Task item —
In the entries below, which lines run from the one containing "(970, 602) none" to the one containing "(705, 193) none"? Copy exactly those lines, ends included, and no others.

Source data
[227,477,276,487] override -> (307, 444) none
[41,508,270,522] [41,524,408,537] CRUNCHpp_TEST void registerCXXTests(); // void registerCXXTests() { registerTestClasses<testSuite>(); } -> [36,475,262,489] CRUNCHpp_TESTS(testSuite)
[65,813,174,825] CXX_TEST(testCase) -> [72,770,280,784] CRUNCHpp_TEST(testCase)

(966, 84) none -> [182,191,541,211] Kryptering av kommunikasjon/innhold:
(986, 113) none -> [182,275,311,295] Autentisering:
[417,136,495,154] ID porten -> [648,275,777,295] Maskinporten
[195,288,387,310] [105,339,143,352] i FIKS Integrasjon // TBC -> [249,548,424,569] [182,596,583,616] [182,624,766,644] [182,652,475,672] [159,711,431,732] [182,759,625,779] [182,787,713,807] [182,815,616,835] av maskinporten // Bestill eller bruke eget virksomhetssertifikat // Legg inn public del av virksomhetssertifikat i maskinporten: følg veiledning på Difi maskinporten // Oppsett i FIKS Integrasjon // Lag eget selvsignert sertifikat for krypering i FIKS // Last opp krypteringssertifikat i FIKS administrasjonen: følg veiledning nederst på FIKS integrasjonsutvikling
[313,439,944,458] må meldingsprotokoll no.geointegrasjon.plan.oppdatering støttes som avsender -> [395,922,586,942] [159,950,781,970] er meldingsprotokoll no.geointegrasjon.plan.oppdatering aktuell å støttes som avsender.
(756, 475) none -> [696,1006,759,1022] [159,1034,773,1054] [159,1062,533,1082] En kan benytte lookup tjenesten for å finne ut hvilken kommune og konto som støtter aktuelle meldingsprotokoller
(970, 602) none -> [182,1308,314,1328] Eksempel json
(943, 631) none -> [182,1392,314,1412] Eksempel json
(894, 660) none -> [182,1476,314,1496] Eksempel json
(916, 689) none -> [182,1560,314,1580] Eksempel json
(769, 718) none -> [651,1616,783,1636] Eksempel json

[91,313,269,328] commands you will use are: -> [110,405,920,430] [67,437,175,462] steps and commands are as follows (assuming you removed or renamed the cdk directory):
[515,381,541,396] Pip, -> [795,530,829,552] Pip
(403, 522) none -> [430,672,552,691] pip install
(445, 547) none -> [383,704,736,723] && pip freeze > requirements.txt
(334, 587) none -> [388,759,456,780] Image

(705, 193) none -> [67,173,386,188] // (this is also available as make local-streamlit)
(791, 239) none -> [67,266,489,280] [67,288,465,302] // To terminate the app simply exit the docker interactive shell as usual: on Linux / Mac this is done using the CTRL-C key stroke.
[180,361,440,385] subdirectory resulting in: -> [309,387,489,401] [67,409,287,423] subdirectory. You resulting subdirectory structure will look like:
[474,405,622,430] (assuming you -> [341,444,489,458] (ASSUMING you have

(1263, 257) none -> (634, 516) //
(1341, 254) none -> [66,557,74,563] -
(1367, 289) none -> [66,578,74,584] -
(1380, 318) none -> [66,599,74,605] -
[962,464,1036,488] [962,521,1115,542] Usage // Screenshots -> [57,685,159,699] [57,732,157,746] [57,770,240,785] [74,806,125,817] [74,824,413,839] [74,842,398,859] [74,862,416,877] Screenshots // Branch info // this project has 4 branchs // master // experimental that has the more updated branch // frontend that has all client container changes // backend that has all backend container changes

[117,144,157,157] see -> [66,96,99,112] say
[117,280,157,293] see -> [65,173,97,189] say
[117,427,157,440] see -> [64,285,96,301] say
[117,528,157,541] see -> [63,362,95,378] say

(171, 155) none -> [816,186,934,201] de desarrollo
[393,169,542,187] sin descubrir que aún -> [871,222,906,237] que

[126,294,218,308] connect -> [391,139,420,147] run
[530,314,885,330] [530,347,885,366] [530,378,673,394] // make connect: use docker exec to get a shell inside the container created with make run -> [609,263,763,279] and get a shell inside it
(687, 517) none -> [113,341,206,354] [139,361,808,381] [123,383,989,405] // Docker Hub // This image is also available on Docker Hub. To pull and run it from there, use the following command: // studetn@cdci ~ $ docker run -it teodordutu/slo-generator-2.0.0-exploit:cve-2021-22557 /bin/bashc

Solution to this exercise —
(970, 602) none -> [182,1308,314,1328] Eksempel json
(943, 631) none -> [182,1392,314,1412] Eksempel json
(894, 660) none -> [182,1476,314,1496] Eksempel json
(916, 689) none -> [182,1560,314,1580] Eksempel json
(769, 718) none -> [651,1616,783,1636] Eksempel json

[91,313,269,328] commands you will use are: -> [110,405,920,430] [67,437,175,462] steps and commands are as follows (assuming you removed or renamed the cdk directory):
[515,381,541,396] Pip, -> [795,530,829,552] Pip
(403, 522) none -> [430,672,552,691] pip install
(445, 547) none -> [383,704,736,723] && pip freeze > requirements.txt
(334, 587) none -> [388,759,456,780] Image

(705, 193) none -> [67,173,386,188] // (this is also available as make local-streamlit)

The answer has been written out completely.